##### PROVIDED ENTRIES #####

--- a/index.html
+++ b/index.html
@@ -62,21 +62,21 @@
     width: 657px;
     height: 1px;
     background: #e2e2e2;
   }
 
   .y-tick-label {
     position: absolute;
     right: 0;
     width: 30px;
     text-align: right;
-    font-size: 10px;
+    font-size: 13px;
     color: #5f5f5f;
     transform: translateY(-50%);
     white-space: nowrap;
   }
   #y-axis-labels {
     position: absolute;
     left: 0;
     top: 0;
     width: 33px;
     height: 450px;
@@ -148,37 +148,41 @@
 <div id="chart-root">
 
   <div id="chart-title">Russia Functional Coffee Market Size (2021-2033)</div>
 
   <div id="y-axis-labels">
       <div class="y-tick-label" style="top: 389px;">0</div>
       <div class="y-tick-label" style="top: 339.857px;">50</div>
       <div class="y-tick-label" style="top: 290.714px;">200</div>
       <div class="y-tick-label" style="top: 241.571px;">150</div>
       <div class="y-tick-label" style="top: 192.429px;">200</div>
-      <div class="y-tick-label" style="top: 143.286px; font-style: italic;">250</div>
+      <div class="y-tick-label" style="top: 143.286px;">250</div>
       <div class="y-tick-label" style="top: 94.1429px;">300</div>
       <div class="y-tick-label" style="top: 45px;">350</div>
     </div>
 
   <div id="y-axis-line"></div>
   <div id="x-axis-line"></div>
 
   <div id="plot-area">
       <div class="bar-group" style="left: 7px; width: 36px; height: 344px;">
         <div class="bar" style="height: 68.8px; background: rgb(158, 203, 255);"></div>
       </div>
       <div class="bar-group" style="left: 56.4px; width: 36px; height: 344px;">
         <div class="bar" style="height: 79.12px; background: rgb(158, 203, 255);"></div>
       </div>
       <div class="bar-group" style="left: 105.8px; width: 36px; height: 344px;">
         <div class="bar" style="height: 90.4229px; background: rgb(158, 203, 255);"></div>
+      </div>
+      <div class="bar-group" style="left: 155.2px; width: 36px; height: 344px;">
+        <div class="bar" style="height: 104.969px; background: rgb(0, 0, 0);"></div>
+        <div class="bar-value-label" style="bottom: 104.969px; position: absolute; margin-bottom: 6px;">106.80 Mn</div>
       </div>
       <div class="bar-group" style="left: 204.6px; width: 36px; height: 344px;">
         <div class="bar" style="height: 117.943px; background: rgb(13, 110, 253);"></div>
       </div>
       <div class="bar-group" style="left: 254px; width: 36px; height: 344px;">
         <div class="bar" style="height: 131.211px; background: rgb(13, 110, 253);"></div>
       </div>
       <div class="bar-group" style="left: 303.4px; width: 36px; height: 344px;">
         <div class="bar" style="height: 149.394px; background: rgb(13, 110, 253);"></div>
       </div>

#####
##### PROVIDED ENTRIES #####

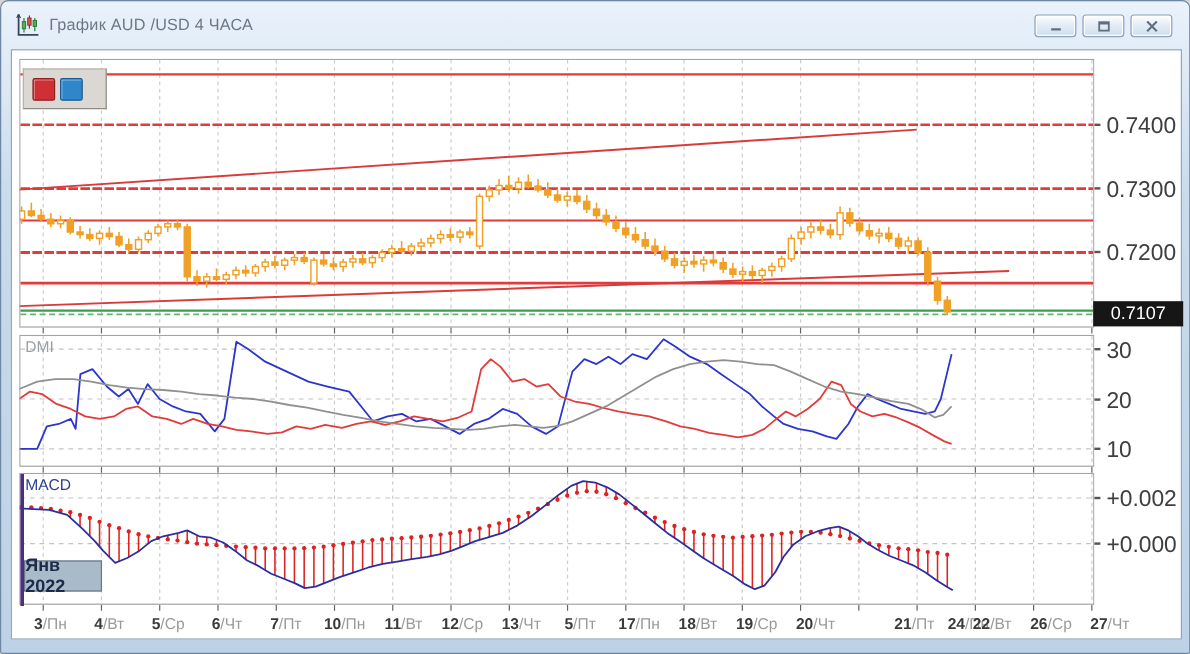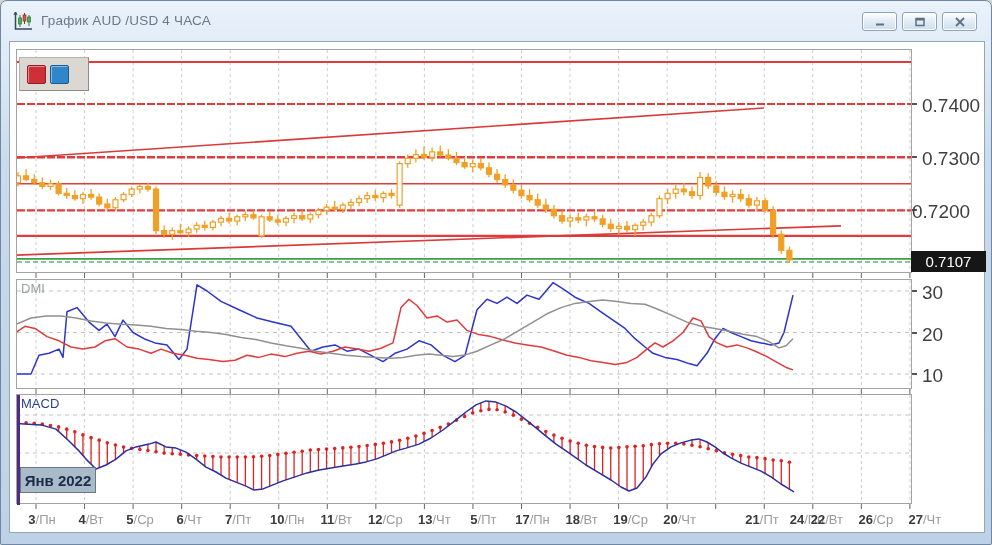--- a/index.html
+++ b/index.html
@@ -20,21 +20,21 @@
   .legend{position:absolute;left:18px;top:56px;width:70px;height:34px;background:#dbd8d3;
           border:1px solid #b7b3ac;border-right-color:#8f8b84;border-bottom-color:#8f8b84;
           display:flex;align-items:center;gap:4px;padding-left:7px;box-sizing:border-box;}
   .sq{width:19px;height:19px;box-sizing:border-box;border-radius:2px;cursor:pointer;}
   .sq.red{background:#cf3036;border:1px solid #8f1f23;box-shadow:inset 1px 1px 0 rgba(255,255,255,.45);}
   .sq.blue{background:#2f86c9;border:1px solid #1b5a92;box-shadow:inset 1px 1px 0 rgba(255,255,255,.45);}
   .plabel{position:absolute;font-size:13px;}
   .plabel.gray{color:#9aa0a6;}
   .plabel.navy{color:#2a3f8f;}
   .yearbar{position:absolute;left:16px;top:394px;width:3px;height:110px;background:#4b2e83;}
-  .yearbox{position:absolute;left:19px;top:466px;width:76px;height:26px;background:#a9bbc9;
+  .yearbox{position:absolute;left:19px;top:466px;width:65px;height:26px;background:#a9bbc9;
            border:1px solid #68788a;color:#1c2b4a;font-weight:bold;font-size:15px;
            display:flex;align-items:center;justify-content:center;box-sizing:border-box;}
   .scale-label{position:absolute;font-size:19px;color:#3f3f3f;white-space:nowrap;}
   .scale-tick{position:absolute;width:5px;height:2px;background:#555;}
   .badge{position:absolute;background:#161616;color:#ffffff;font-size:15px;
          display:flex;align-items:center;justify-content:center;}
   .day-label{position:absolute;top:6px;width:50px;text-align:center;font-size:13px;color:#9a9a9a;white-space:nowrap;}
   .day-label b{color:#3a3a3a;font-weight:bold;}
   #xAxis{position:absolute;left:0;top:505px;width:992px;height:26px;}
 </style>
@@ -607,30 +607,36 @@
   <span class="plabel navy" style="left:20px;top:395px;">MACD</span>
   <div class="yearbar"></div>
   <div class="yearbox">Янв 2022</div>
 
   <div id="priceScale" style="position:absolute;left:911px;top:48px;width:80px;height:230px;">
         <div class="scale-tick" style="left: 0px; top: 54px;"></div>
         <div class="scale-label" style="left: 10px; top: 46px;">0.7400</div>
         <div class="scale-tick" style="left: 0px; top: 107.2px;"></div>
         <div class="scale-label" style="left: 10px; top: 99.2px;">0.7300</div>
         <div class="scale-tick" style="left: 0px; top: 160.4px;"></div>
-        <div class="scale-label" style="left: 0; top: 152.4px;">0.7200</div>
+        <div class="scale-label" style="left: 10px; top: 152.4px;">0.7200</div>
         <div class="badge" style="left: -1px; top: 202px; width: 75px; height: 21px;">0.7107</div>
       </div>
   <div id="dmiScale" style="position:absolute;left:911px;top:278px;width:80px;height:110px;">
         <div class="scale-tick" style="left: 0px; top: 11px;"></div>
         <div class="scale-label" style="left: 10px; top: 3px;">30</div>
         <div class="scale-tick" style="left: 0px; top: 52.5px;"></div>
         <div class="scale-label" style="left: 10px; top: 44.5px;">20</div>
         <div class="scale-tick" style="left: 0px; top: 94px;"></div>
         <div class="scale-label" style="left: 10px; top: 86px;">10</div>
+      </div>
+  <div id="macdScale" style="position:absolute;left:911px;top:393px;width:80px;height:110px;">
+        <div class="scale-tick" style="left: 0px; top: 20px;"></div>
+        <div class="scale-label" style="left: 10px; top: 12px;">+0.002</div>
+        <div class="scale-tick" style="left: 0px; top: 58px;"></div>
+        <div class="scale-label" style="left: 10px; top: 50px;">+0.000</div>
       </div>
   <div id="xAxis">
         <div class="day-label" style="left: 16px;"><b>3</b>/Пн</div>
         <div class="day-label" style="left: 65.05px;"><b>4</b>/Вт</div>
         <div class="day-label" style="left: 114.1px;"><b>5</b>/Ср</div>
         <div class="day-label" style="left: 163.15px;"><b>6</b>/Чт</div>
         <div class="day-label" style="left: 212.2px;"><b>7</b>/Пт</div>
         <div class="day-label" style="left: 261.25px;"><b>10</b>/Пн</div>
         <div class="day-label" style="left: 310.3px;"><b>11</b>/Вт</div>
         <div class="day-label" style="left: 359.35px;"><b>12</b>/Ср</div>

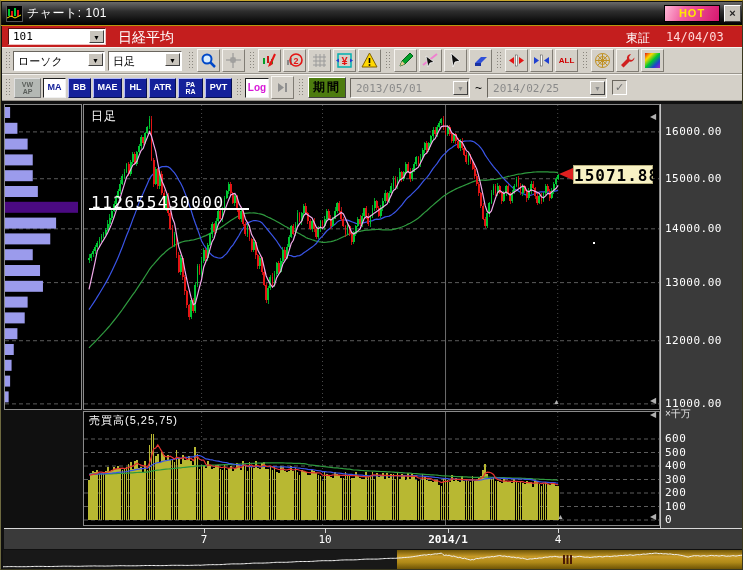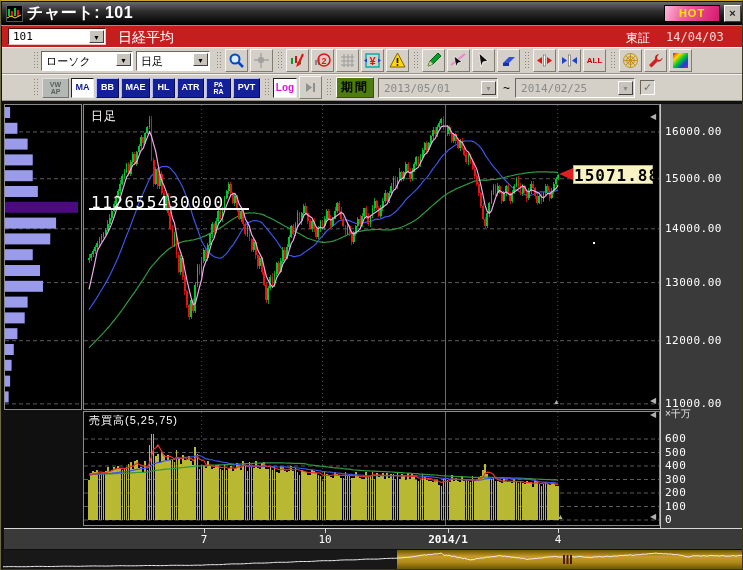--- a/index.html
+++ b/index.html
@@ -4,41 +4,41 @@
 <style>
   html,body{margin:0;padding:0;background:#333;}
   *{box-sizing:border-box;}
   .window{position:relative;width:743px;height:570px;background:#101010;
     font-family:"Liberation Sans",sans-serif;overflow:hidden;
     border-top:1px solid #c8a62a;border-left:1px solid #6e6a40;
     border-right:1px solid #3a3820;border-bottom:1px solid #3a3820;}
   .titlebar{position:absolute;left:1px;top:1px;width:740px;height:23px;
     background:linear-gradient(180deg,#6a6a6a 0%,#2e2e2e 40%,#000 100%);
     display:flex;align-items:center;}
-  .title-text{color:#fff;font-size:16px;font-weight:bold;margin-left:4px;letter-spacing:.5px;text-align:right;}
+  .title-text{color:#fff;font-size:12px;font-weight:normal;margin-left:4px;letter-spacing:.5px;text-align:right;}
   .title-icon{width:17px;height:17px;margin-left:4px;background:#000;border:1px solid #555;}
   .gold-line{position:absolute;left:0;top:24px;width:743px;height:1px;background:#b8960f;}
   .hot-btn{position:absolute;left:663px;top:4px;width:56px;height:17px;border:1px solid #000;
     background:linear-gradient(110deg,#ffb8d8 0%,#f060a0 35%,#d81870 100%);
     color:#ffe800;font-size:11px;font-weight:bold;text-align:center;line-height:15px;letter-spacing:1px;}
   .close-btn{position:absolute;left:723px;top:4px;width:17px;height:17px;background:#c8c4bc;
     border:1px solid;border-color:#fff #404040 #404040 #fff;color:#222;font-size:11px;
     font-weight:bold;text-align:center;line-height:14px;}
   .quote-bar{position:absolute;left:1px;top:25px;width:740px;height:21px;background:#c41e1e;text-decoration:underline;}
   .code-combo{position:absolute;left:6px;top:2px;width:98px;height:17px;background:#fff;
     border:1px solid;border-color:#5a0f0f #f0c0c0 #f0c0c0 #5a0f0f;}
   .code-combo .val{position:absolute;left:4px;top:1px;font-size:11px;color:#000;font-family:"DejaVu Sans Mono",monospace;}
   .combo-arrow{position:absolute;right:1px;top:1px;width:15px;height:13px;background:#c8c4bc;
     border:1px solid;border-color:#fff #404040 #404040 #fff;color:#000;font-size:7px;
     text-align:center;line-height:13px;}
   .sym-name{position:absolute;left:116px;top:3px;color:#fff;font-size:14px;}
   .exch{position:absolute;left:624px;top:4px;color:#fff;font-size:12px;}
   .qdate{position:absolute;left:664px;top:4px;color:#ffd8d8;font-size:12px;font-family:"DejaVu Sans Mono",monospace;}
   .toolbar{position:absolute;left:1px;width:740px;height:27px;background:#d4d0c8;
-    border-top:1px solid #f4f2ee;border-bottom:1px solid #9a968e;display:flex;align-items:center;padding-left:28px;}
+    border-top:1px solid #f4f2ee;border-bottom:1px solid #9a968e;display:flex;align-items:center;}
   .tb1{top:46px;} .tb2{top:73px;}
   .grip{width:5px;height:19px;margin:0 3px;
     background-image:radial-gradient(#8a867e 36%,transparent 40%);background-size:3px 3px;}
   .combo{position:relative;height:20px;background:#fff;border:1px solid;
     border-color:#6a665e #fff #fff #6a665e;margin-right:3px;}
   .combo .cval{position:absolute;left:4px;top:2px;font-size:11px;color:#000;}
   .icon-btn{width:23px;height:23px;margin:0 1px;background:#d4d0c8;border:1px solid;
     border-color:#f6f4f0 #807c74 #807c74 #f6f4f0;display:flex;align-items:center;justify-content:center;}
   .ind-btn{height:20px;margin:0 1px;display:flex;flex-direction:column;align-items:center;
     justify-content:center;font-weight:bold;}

#####

WHAT TO DO —
Find how many lines in the entries above have the string "shadow" and report only that number.

EXERCISE ANSWER —
2